There’s fundamental-limit phenomenology around minimum-viable tooling. A machine that flies has to have a certain minimal complexity, and building one will take tooling of a corresponding level of minimal complexity. You won’t build an airplane with just a screwdriver and a hammer like in the cartoons you see in Ikea manuals. In an episode of Futurama, there is a gag based on this idea. Professor Farnsworth buys a particle accelerator from Ikea that comes with a manual that calls for a screwdriver, a hammer, and a robot like Bender.
Periodically, there is a bout of enthusiasm in the technology world for getting past the current limits of minimum-viable tooling, and so you get somewhat faddish movements like the no-code/low-code movements that move complexity around without fundamentally reducing it. Often, such efforts even lead to tools that are overall harder to use. Even generally lazy people like me, who eagerly await the convenience of more user-friendly tools end up preferring more “geeky” tools in such cases. This is something like the tool equivalent of a popular science book making an idea much harder to understand by refusing to include even basic middle-school mathematics. So instead of a simple equation like a+b=c, you get pages of impenetrable prose.

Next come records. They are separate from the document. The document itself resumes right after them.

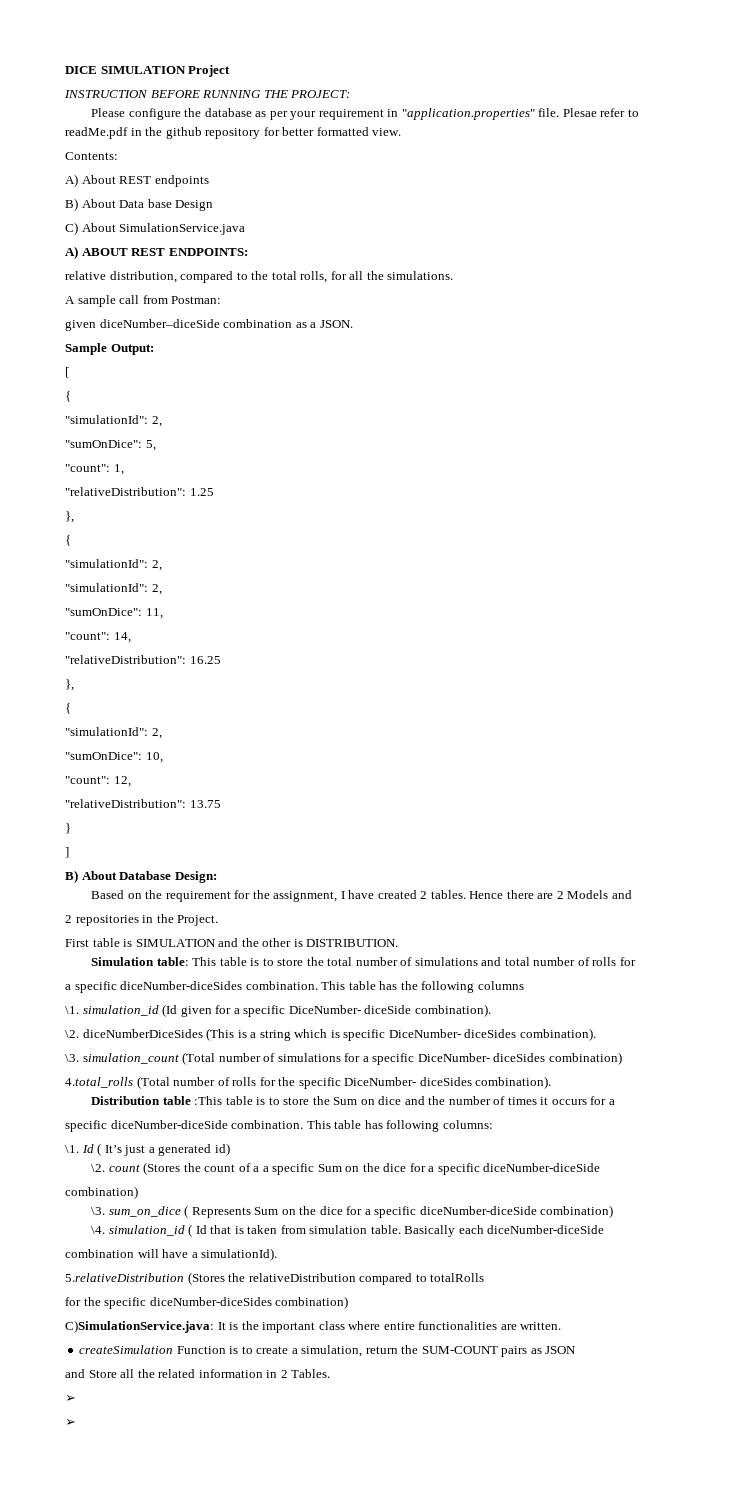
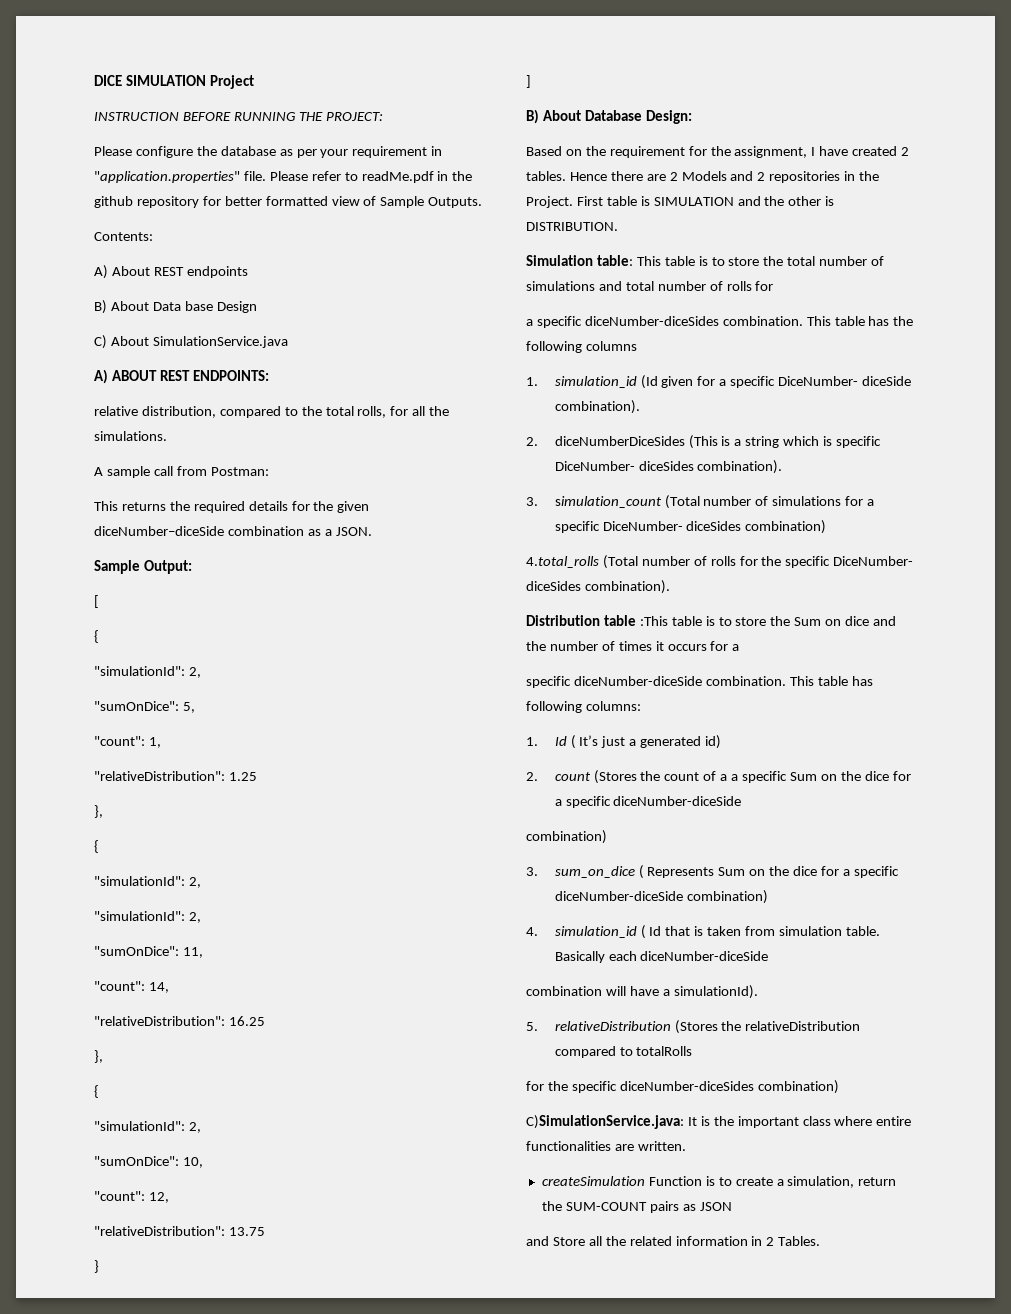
- Plesae refer to readMe.pdf in the github repository for better formatted view.
+ Please refer to readMe.pdf in the github repository for better formatted view of Sample Outputs.
- given diceNumber–diceSide combination as a JSON.
+ This returns the required details for the given diceNumber–diceSide combination as a JSON.
- Hence there are 2 Models and
- 2 repositories in the Project.
- First table is SIMULATION and the other is DISTRIBUTION.
+ Hence there are 2 Models and 2 repositories in the Project. First table is SIMULATION and the other is DISTRIBUTION.
- \1. simulation_id (Id given for a specific DiceNumber- diceSide combination).
+ 1. simulation_id (Id given for a specific DiceNumber- diceSide combination).
- \2. diceNumberDiceSides (This is a string which is specific DiceNumber- diceSides combination).
+ 2. diceNumberDiceSides (This is a string which is specific DiceNumber- diceSides combination).
- \3. simulation_count (Total number of simulations for a specific DiceNumber- diceSides combination)
+ 3. simulation_count (Total number of simulations for a specific DiceNumber- diceSides combination)
- \1. Id ( It’s just a generated id)
+ 1. Id ( It’s just a generated id)
- \2. count (Stores the count of a a specific Sum on the dice for a specific diceNumber-diceSide
+ 2. count (Stores the count of a a specific Sum on the dice for a specific diceNumber-diceSide
- \3. sum_on_dice ( Represents Sum on the dice for a specific diceNumber-diceSide combination)
+ 3. sum_on_dice ( Represents Sum on the dice for a specific diceNumber-diceSide combination)
- \4. simulation_id ( Id that is taken from simulation table.
+ 4. simulation_id ( Id that is taken from simulation table.
- 5.relativeDistribution (Stores the relativeDistribution compared to totalRolls
+ 5. relativeDistribution (Stores the relativeDistribution compared to totalRolls
  and Store all the related information in 2 Tables.
- ➢
- ➢

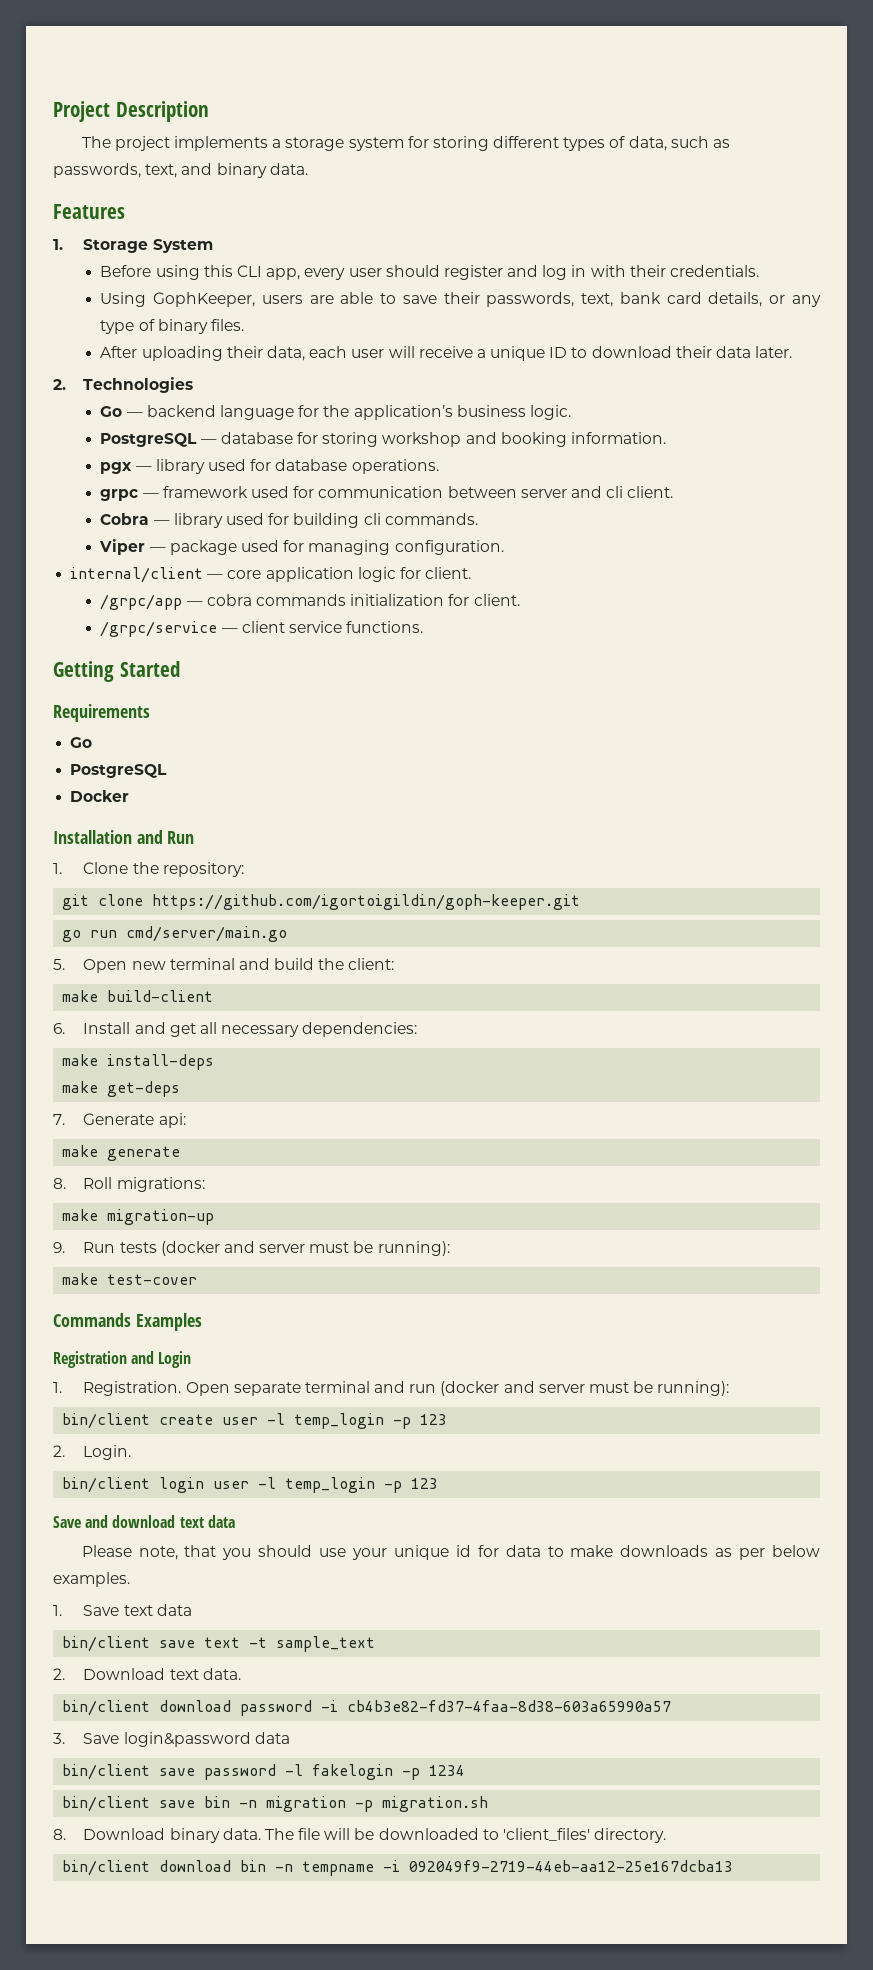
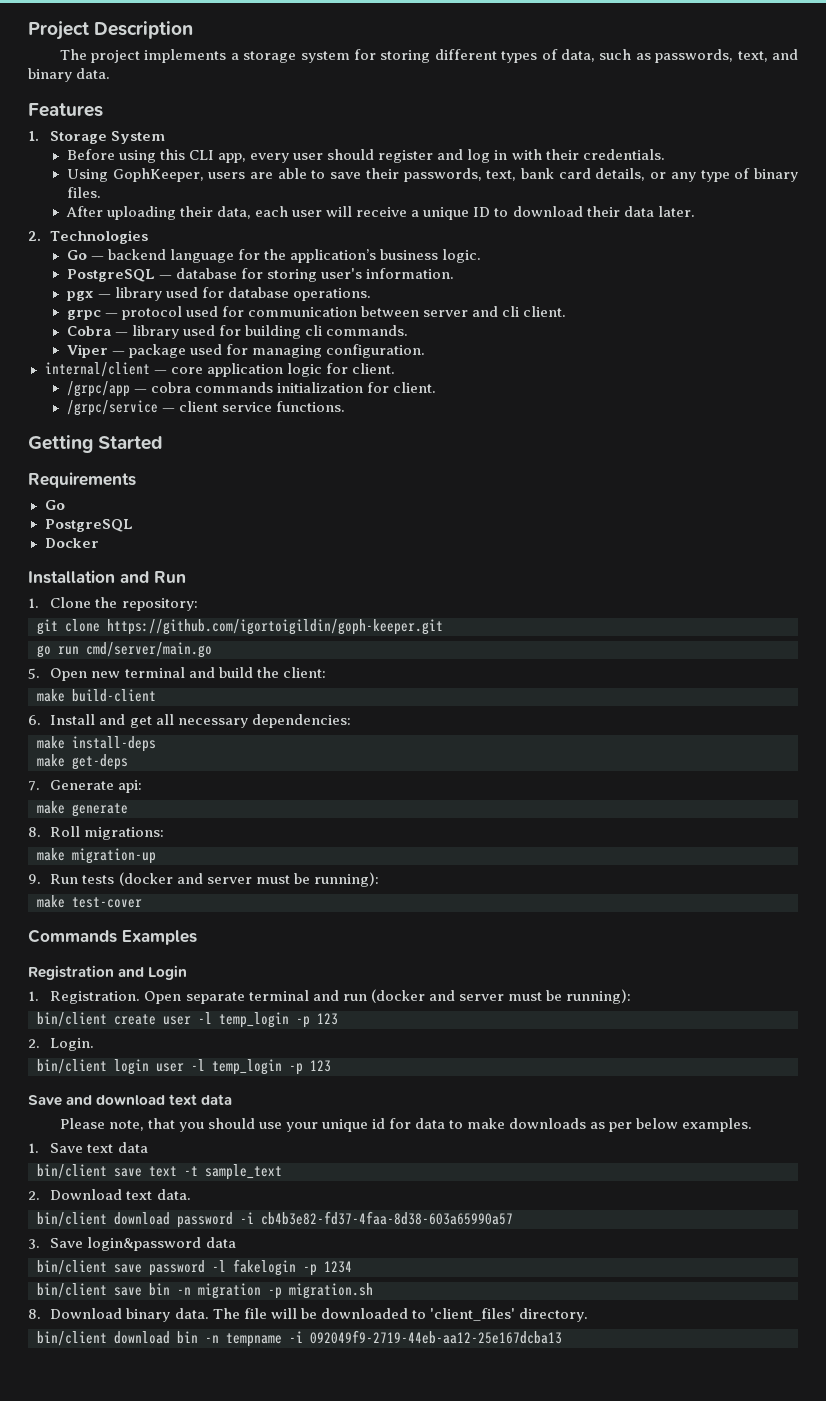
- PostgreSQL — database for storing workshop and booking information.
+ PostgreSQL — database for storing user's information.
- grpc — framework used for communication between server and cli client.
+ grpc — protocol used for communication between server and cli client.

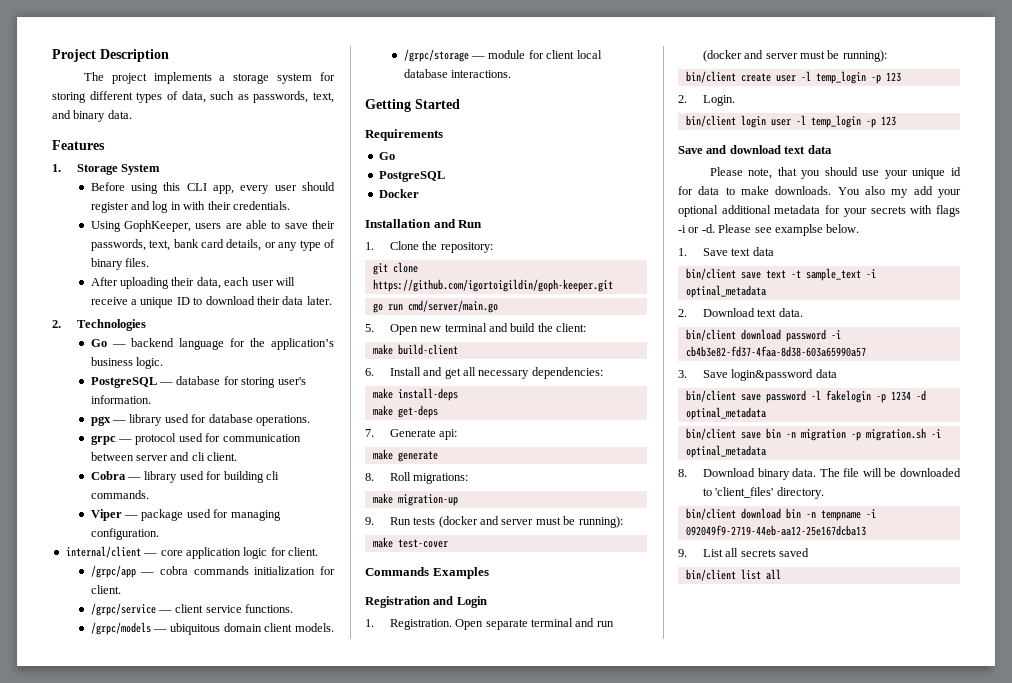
+ /grpc/models — ubiquitous domain client models.
+ /grpc/storage — module for client local database interactions.
- Please note, that you should use your unique id for data to make downloads as per below examples.
+ Please note, that you should use your unique id for data to make downloads. You also my add your optional additional metadata for your secrets with flags -i or -d. Please see examplse below.
- bin/client save text -t sample_text
+ bin/client save text -t sample_text -i optinal_metadata
- bin/client save password -l fakelogin -p 1234
+ bin/client save password -l fakelogin -p 1234 -d optinal_metadata
- bin/client save bin -n migration -p migration.sh
+ bin/client save bin -n migration -p migration.sh -i optinal_metadata
+ 9. List all secrets saved
+ bin/client list all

Premature user-friendliness is the root of all toolchain jankiness perhaps.
Fundamentally reducing the complexity of tooling required to do a thing requires understanding the thing itself better. Simpler, more user-friendly tooling is the result of improved understanding, not increased concern for human comfort and convenience. You have to get more engineering friendly to generate such improved understandings before you can get more user friendly with what you learn. Complex tooling usually gets worse before it gets better.
If you try to skip advancing knowledge, you end up with tools that try to be more user-friendly by becoming less physics-friendly, and the entire experience degrades.